Non sarà Hollande a salvare l'euro

In Italia, soprattutto a sinistra, in molti si sono buttati a capofitto su una certa illusione determinatasi in Europa con la vittoria del socialista Hollande nelle presidenziali francesi. Illusione che, occorre riconoscere, era già stata ampiamente demolita intellettualmente dallo sconfitto Sarkozy nel corso di uno degli ultimi dibattiti elettorali. In sostanza, il presidente uscente ha dichiarato che, una volta giunto nella stanza dei bottoni, neppure Hollande farebbe concretamente qualcosa per caricare anche sulla Francia il debito degli altri paesi. 

Infatti, e su questo da noi esiste molta confusione, quando si invocano politiche europee assai più elastiche sul fronte finanziario, il risultato è inevitabilmente quello di spalmare su tutti i membri l'indebitamento complessivo dell'area euro, penalizzando ovviamente gli stati più solidi, come appunto Francia e Germania. In altri termini, sia agendo dal lato della Bce, attraverso un drastico aumento della moneta circolante, e sia emettendo i tanto invocati eurobond, si otterrebbero due effetti assolutamente nefasti: a) il conseguente processo inflattivo indebolirebbe l'intero sistema, causando non pochi problemi anche ai paesi più forti. b) Una ulteriore espansione finanziaria della zona euro, basato solo su nuovi debiti, incoraggerebbe ancor di più la politica del cosiddetto deficit-spendig a proseguire lungo la strada del dissesto economico, continuando a squilibrare le singole economie attraverso una dissennata azione di sostegno artificiale della domanda. 

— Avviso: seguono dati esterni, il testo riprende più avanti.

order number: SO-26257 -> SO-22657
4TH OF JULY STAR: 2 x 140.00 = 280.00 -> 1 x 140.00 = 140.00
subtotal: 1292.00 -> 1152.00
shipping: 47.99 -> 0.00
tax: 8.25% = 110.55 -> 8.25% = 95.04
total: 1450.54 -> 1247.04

Ma è proprio questo ultimo aspetto che fa particolarmente gola a tanti politici di professione, tra cui spicca il segretario Bersani, in prima linea ad arruolare il neo-presidente francese nel molto trasversale partito keynesiano. L'idea sarebbe quella di sempre. Ossia ottenere consenso attraverso una generale elargizione di risorse. Esercizio, quest'ultimo, comunemente e nobilmente definito come redistribuzione della ricchezza. Solo che, non essendoci praticamente più nulla da distribuire, visto che le risorse che assorbe la spesa pubblica e il debito sono tali da far rischiare l'inceppamento del nostro intero sistema, l'ultima spiaggia che rimane ai politici di questo sinistro orientamento è quella di una ulteriore espansione dell'economia di carta. Per questo, quando entrammo nell'euro, scrissi che ciò rappresentava un azzardo per un paese governato, a partire dai primi anni Sessanta dello scorso secolo, da una logica monetaria irresponsabilmente espansiva. 

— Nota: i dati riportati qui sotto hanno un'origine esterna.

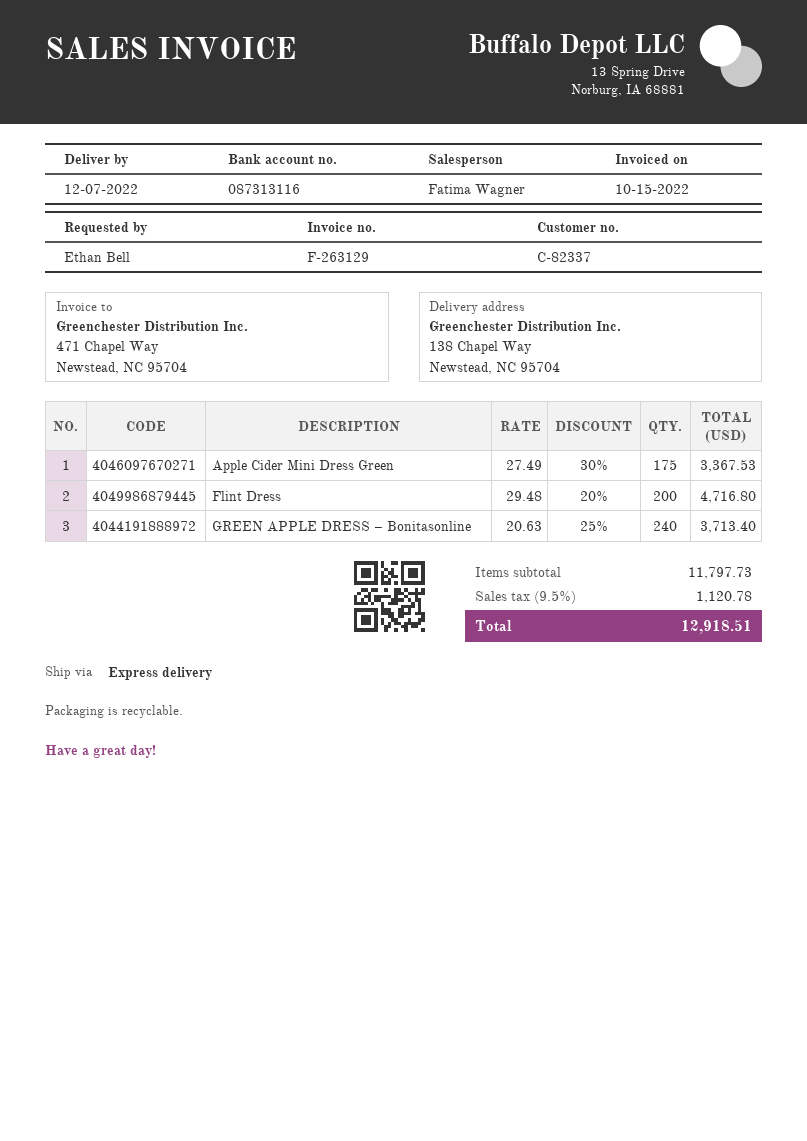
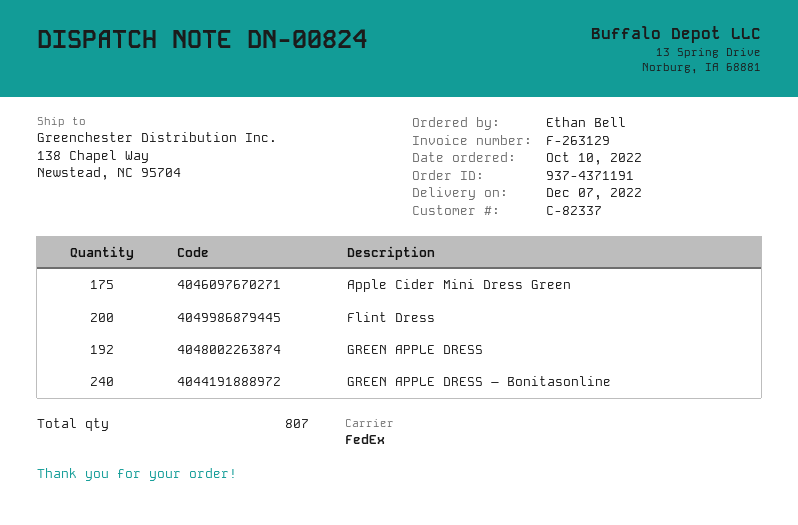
shipping method: express -> FedEx
GREEN APPLE DRESS: none -> 192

Da questo punto di vista, lo standard relativamente rigido dell'euro poteva e può costituire uno stimolo a rendere virtuosi i singoli governi, oppure - come è purtroppo avvenuto in molti casi - un pericoloso ombrello per dilatare, grazie ad un periodo iniziale di tassi particolarmente bassi, ulteriormente la spesa pubblica in eccesso. Ebbene, la sinistra italiana e buona parte della politica di professione vorrebbero piegare la filosofia che guida la moneta unica, sull'onda della vittoria socialista in Francia, verso quest'ultima direzione. Tuttavia, con più moneta e con più debiti si potranno acchiappare voti, ma non certamente riprendere la strada della crescita. Sarebbe il caso di rifletterci.